Figure 2 and 3- Both figures show that the blasts created deficits in motor skills ability and memory when compared to the sham. They are all significantly different, although these results do not appear to be directly correlated to the blast intensities. 

Figure 5 and 6- I do not understand the critique here and what the reviewer is asking for. 

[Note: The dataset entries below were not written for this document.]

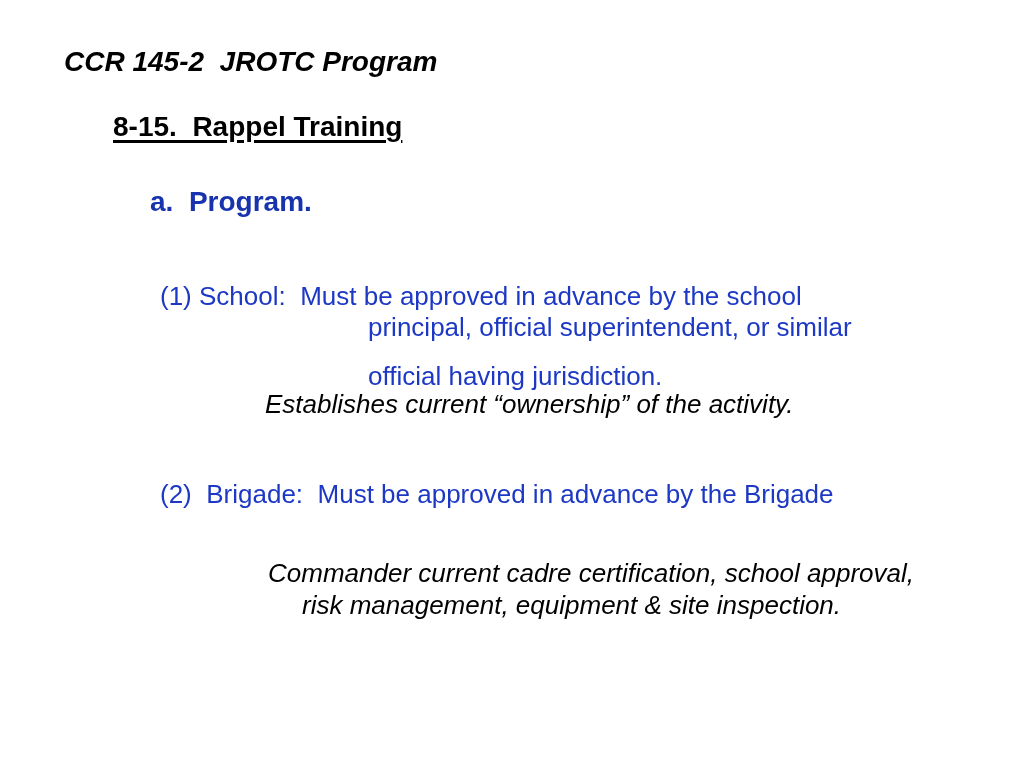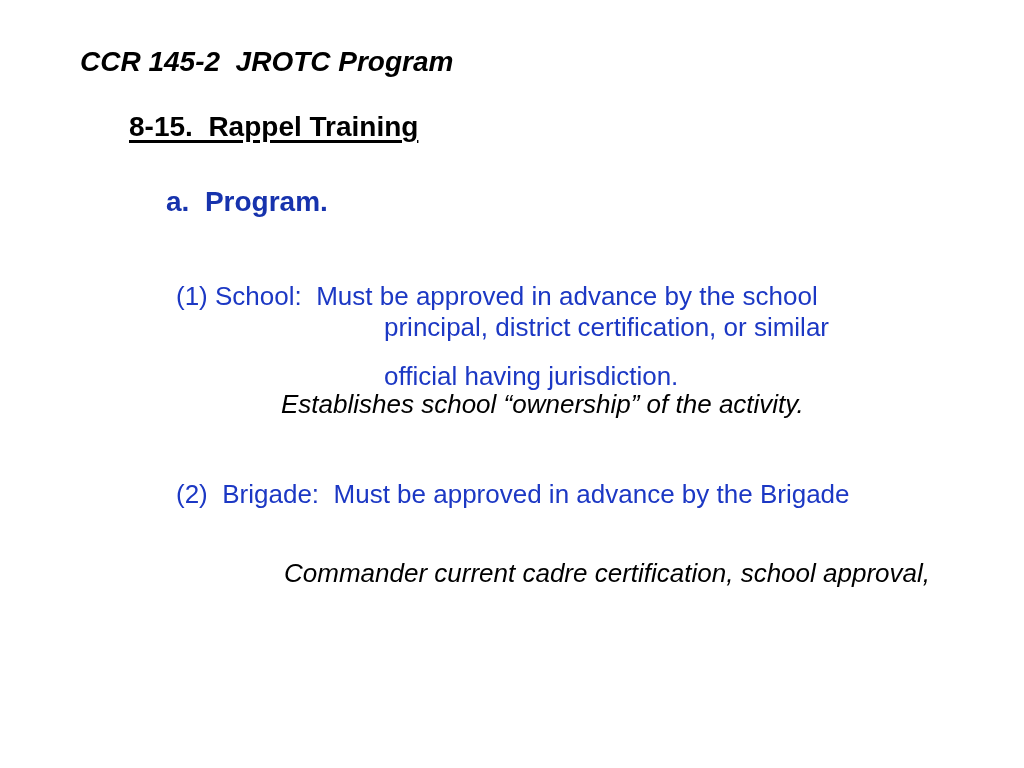"CCR 145-2 JROTC Program" .slide { left: 16px -> 0 }
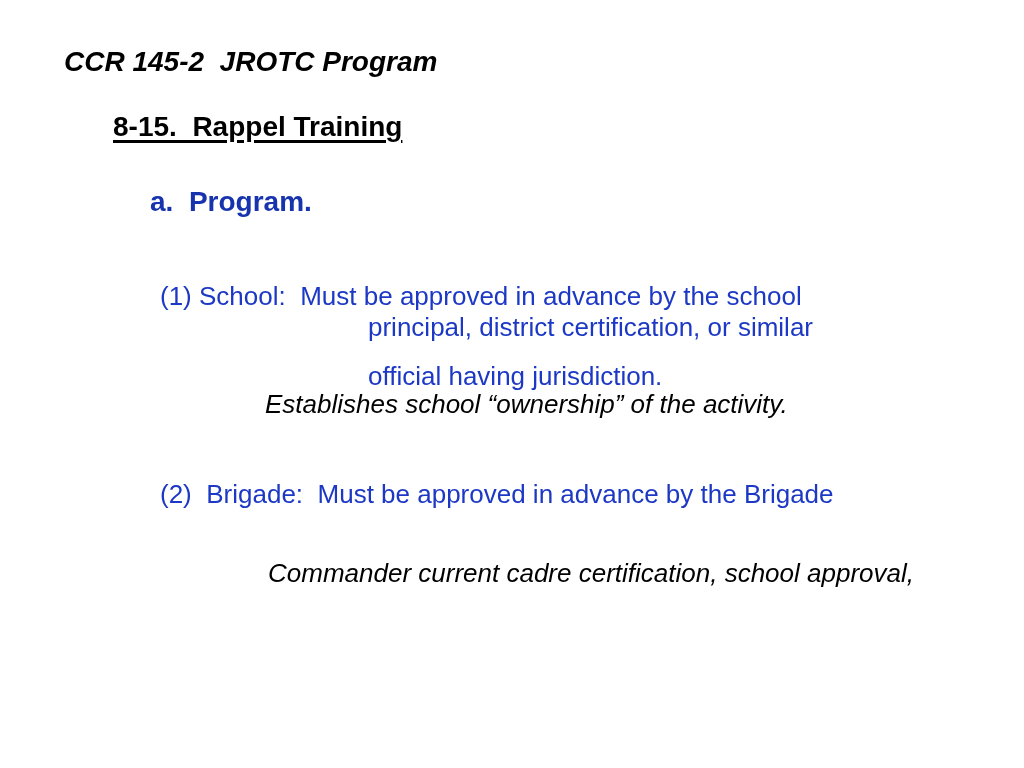"principal, district certification, or" div.txt { text: district certification -> official superintendent }
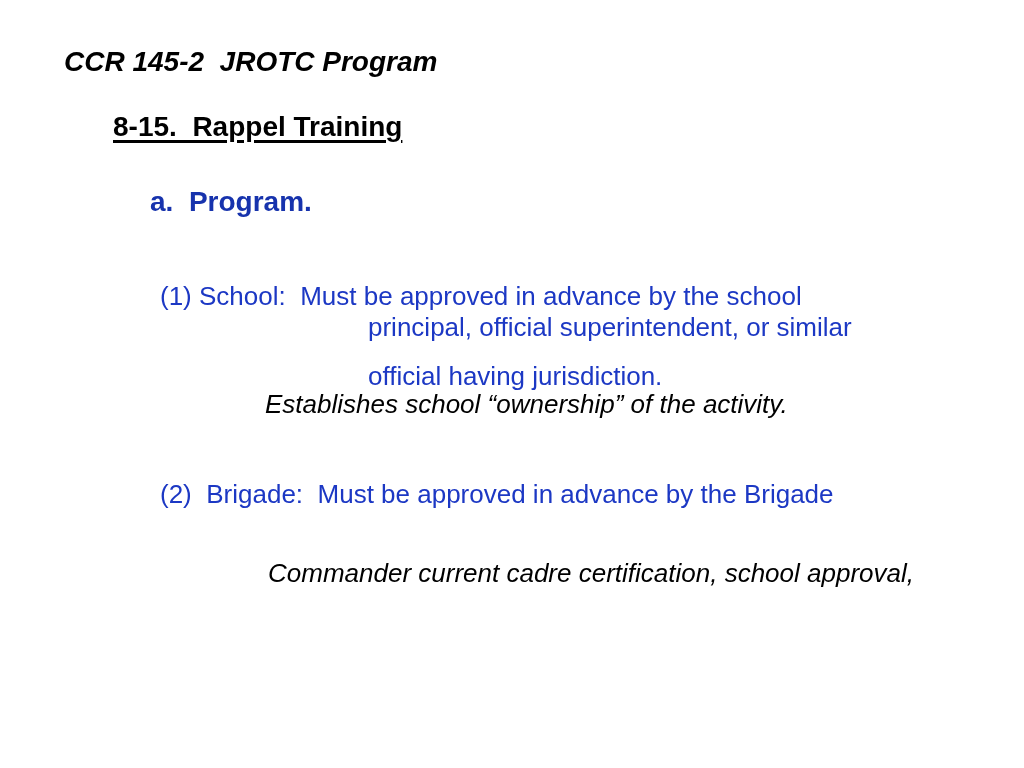"Establishes school “ownership” of the" div.txt { text: school -> current }
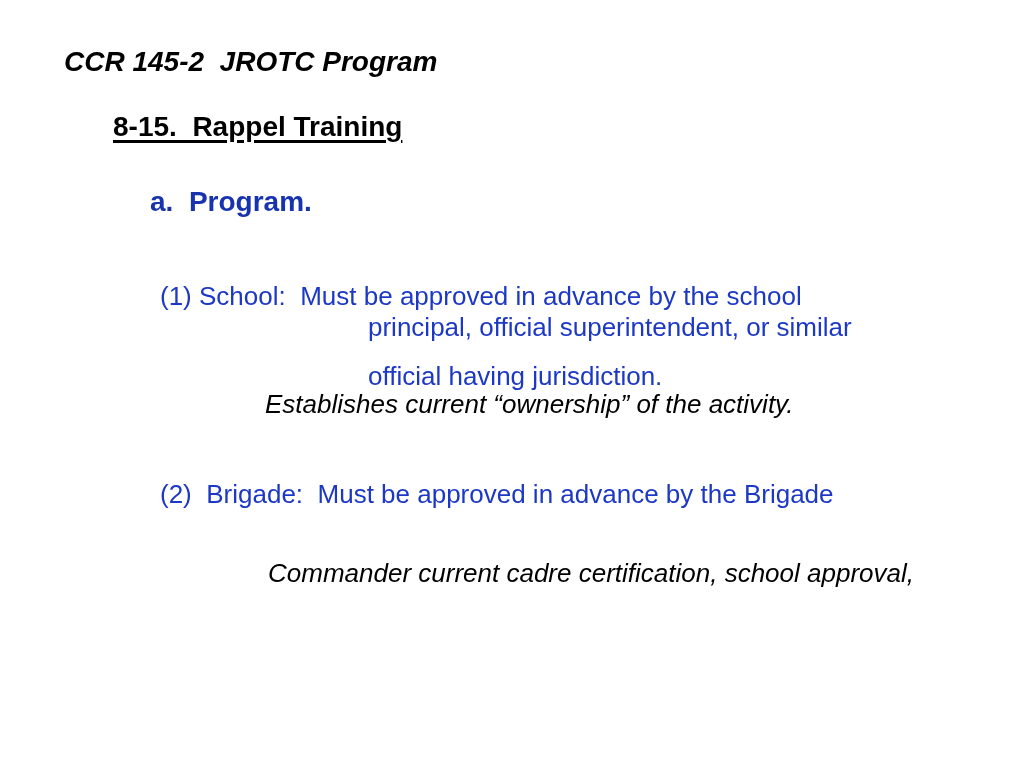"risk management, equipment & site" div.txt { html: none -> <div>risk management, equipment &amp; site inspection.</div> }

Author Response File: Author Response.docx

Reviewer 2 Report

Overall I found this to be a very well written article although I would suggest a little more clarity when describing a TBI. Although I personally do not like animal experiments I appreciate the need and I feel that this article may possible allow better studies to be carried out on animals which may in turn lead to better treatment for all head trauma patients.

Comments for author File: Comments.pdf

Author Response

We would like to thank the reviewer for their good insight, their appreciation and respect for animals (which we 100% share and only conduct animal research when we feel it is absolutely necessary to show a greater good for relevant clinical applications), and their positive review. 

Thank you very much, 


-Sean Berman 

Round 2

Reviewer 1 Report

The authors presented an simple, reproducible animal model for pressure induced TBI.  Although more technical effort for understanding the mechanism of injury using this method should be clafified in the future, this pressure induced TBI animal model wouldl give some insight about pressure induced TBI and worth publication.